(Beginning of Extracted data)

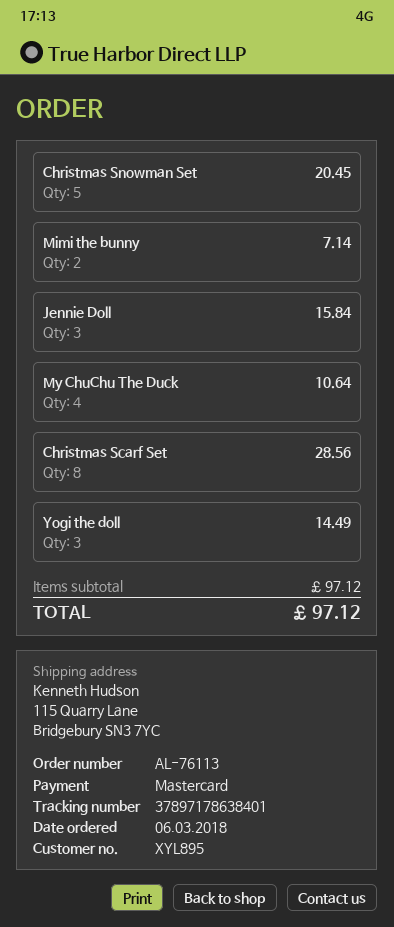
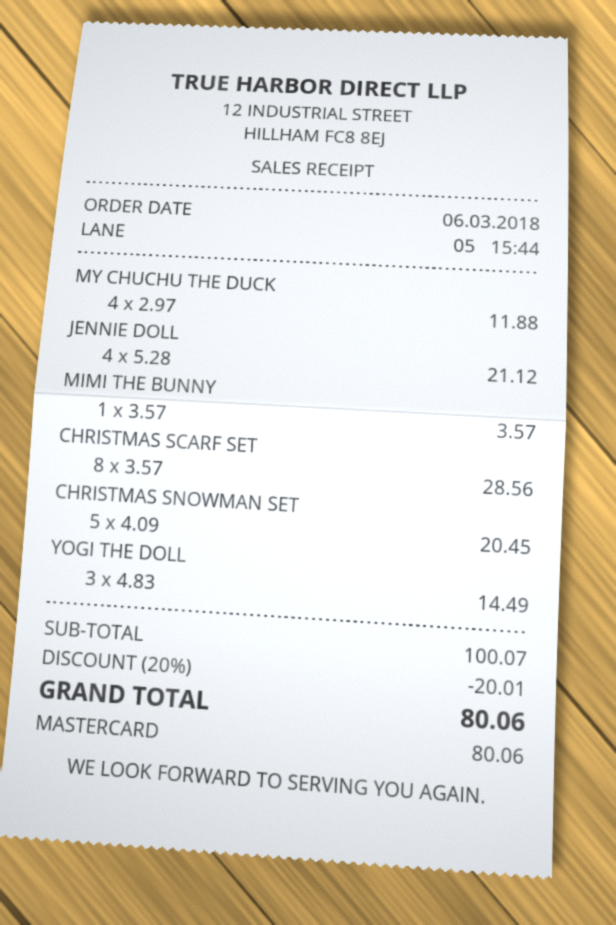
Mimi the bunny: 2 for 7.14 -> 1 for 3.57
Jennie Doll: 3 for 15.84 -> 4 for 21.12
My ChuChu The Duck: 4 for 10.64 -> 4 for 11.88
subtotal: 97.12 -> 100.07
discount: none -> 20% = 20.01
total: 97.12 -> 80.06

(End of Extracted data)

> Work item
Repeat all of the data above word for word, minus the pictures.

> Finished task
Mimi the bunny: 2 for 7.14 -> 1 for 3.57
Jennie Doll: 3 for 15.84 -> 4 for 21.12
My ChuChu The Duck: 4 for 10.64 -> 4 for 11.88
subtotal: 97.12 -> 100.07
discount: none -> 20% = 20.01
total: 97.12 -> 80.06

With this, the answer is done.